Introduction
A semiconductor crystal slice, also known as a semiconductor wafer, is a thin slice or plate of semiconducting material typically used in the fabrication of integrated circuits and other microelectronic devices. The slice is cut from a semiconductor substrate such as silicon. These slices are thicker than a typical aluminum foil with a thickness of 200-300 μm and can be as thin as 10 μm. They are also known as wafers of a given diameter. The slices are used to create the most advanced microelectronic components, including transistors, diodes, and logic circuits which are used in computers and other digital electronics.
Advantages
Semiconductor crystals slices have many advantages that make them the materials of choice for designing new microelectronic components. First, they are highly conductive and can be used to create very small and highly efficient devices. Second, because of their thinness and uniformity, they can be used to create devices with very precise tolerances and can enable the device to perform with very low distortion.

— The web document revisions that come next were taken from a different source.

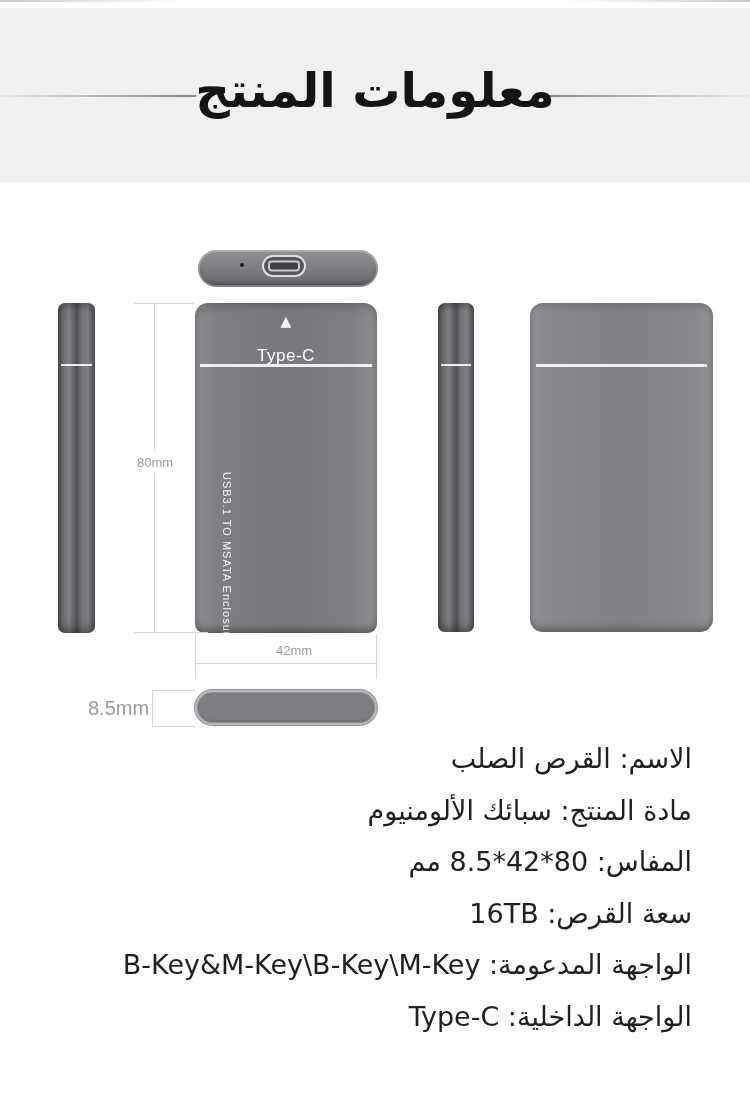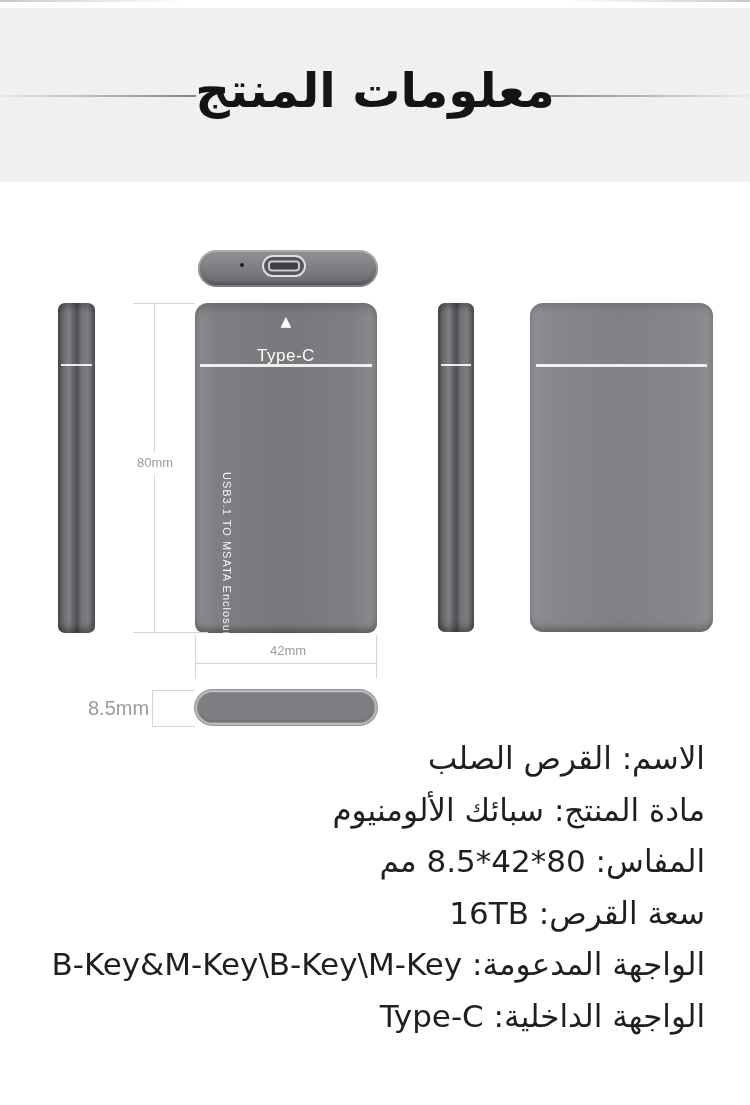"معلومات المنتج" .page { padding-left: 13px -> none }
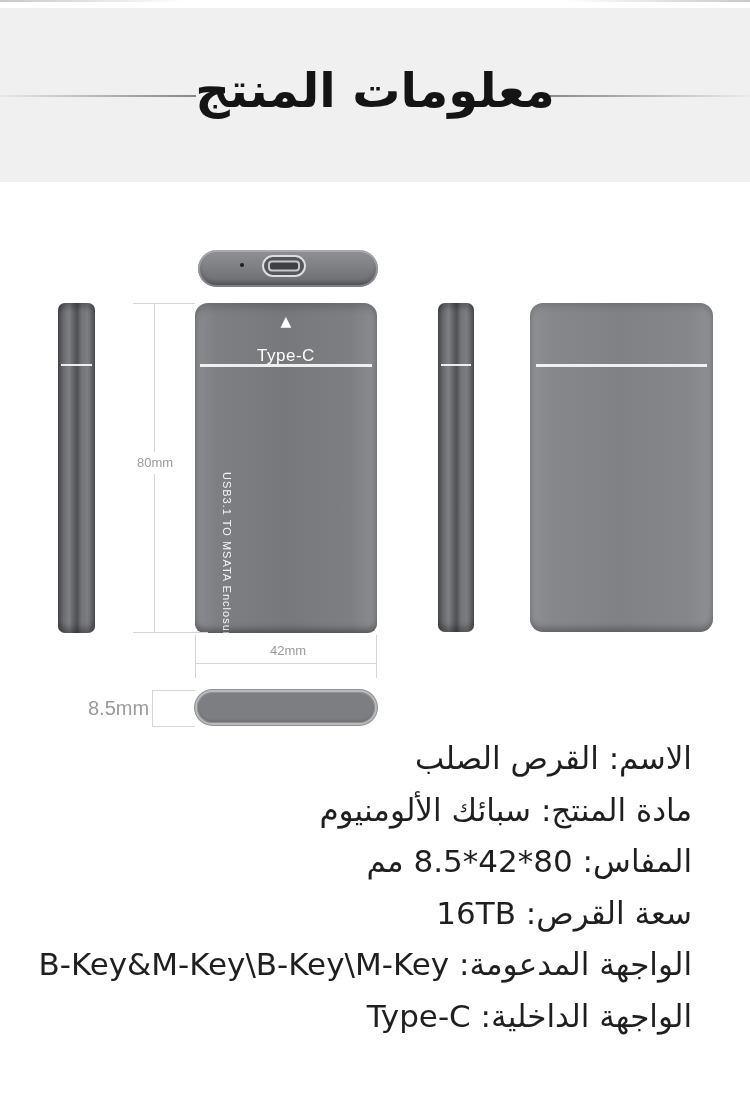"42mm" .lbl-42 { left: 253px -> 259px }
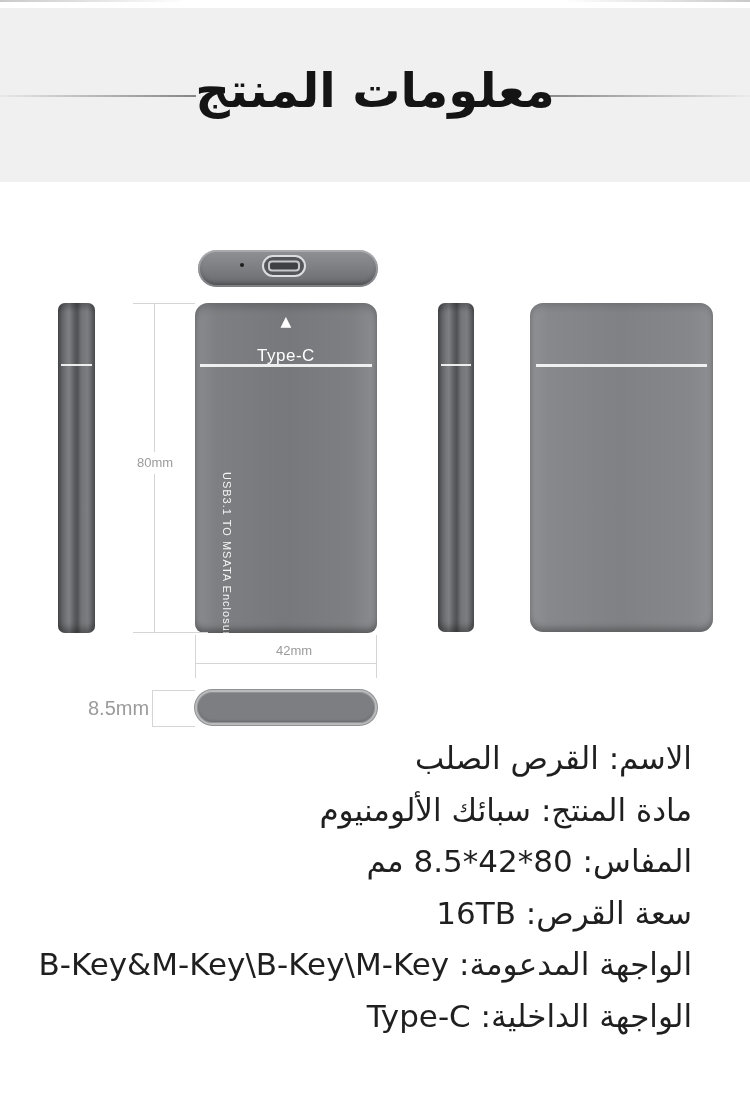"الاسم: القرص الصلب" .spec-list { font-size: 31px -> 27px }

Finally, they are compatible with both high and low frequency electronic circuitry, which helps designers to reduce the size and power requirements of their chips.
Common Types
There are three common types of semiconductor crystal slices: monocrystalline silicon, polycrystalline silicon, and amorphous silicon. Monocrystalline silicon slices are composed of a single crystal of silicon atoms arranged in an orderly, three-dimensional lattice. This type of slice is the most commonly used in integrated circuits because it offers superior thermal and electrical performance. Polycrystalline silicon slices are made of randomly arranged crystalline silicon and are typically less expensive than monocrystalline slices. They are used in applications such as photocells and LEDs. Amorphous silicon slices are made of atoms arranged randomly and are used for photovoltaic (solar cell) applications.
Fabrication Process
The fabrication of a semiconductor crystal slice begins with the creation of a “template” for the slice. This template is made by etching a pattern into a substrate such as silicon or gallium arsenide. After the pattern has been created, the substrate is heated until it melts. The molten substrate is then cooled and removed from the template, leaving behind a thin slice of the material. The sliced material is then polished to create a smooth, uniform surface before being tested for electrical properties.
Conclusion
Semiconductor crystal slices are an essential component in the fabrication of microelectronic components. They are highly conductive, uniform, and compatible with high and low frequency circuitry. They are also more cost-effective than other types of materials used in the fabrication of integrated circuits. The fabrication process involves the creation of a template and the molten substrate is cooled and removed from the template, leaving behind a thin slice of material. The sliced material is then polished and tested for electrical properties before being ready for use.